| WORK INSTRUCTIONS |
Using the records below, report how many lines include "margin", and give no more than the number.

| MATERIAL PROVIDED |
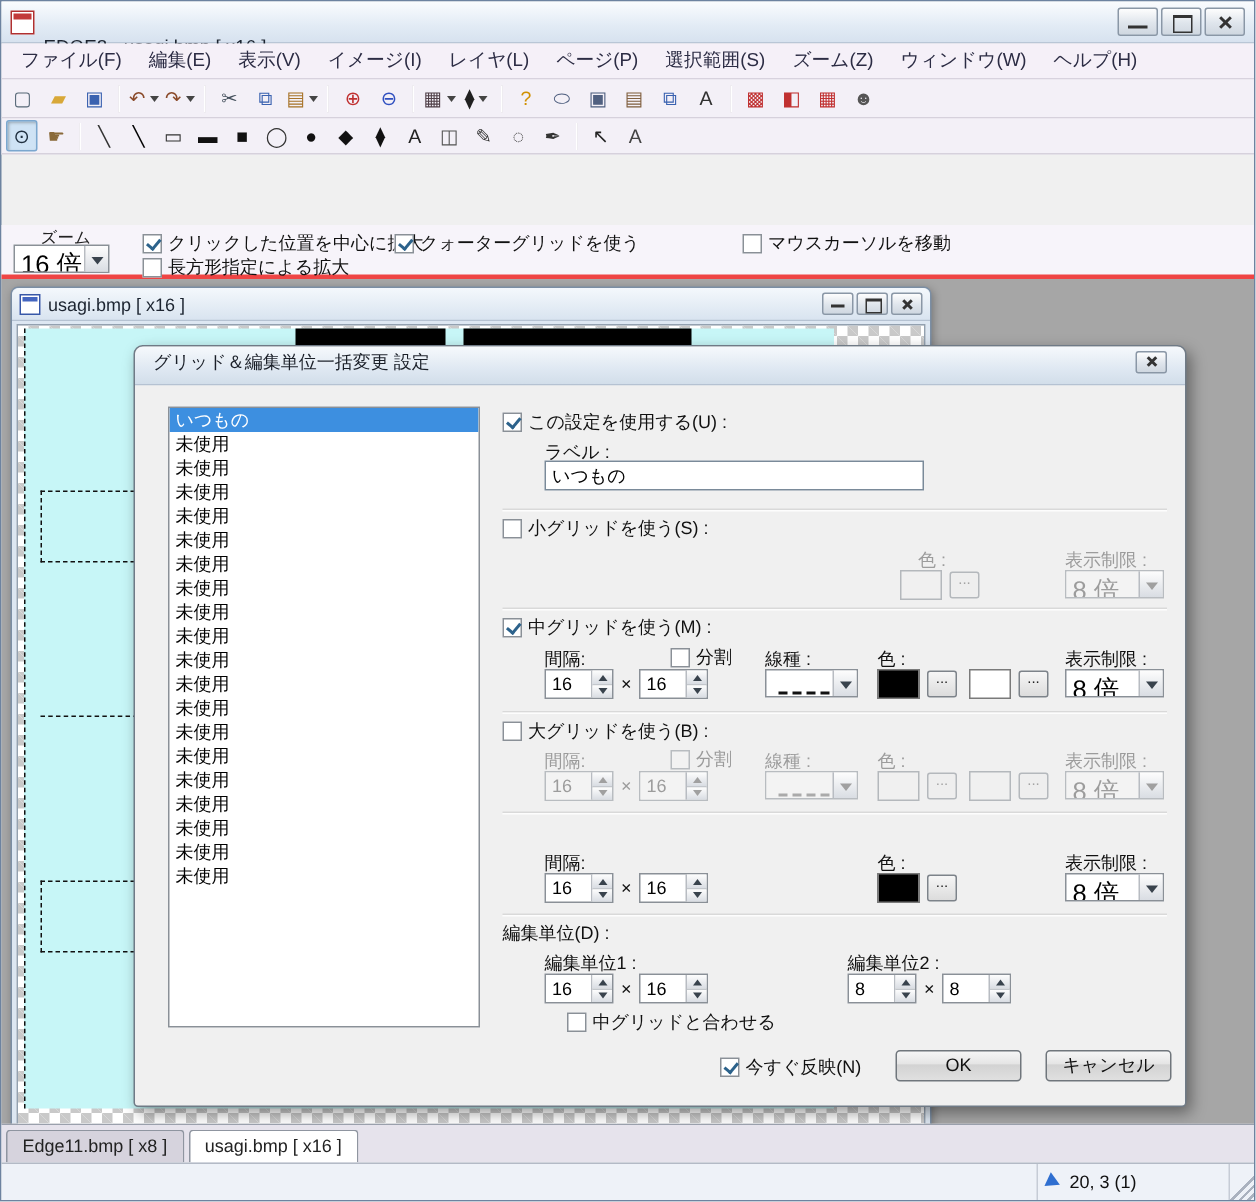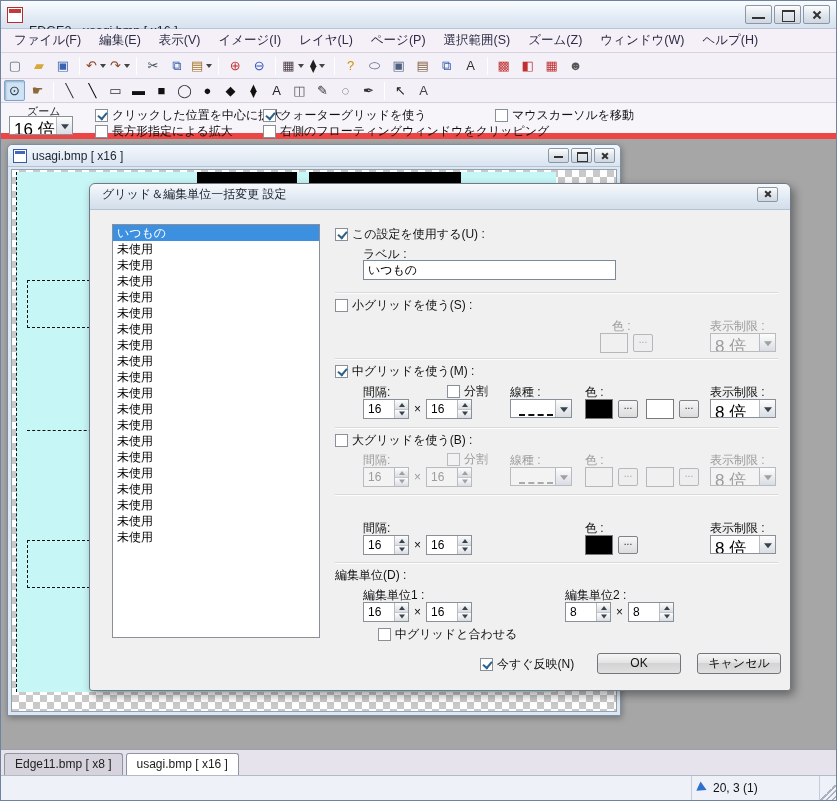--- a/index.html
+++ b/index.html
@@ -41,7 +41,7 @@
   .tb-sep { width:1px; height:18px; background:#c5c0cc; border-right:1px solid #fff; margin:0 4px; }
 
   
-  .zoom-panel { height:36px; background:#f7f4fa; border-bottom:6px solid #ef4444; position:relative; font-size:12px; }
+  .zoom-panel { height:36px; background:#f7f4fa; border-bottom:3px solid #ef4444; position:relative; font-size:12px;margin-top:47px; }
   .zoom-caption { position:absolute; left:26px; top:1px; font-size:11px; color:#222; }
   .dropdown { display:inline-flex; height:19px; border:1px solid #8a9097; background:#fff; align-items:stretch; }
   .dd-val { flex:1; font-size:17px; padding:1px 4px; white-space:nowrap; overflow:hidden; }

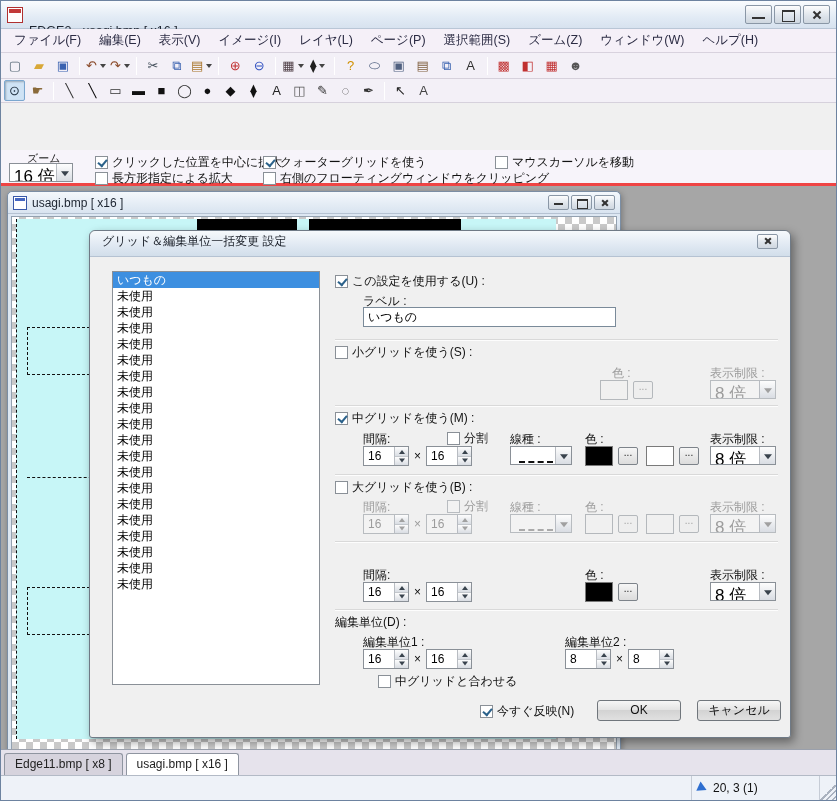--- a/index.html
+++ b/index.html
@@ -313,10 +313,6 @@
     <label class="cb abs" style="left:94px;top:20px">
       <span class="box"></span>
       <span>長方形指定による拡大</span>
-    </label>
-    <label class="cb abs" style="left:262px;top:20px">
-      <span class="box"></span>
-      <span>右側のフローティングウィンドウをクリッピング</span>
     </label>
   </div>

| SOLUTION BELOW |
2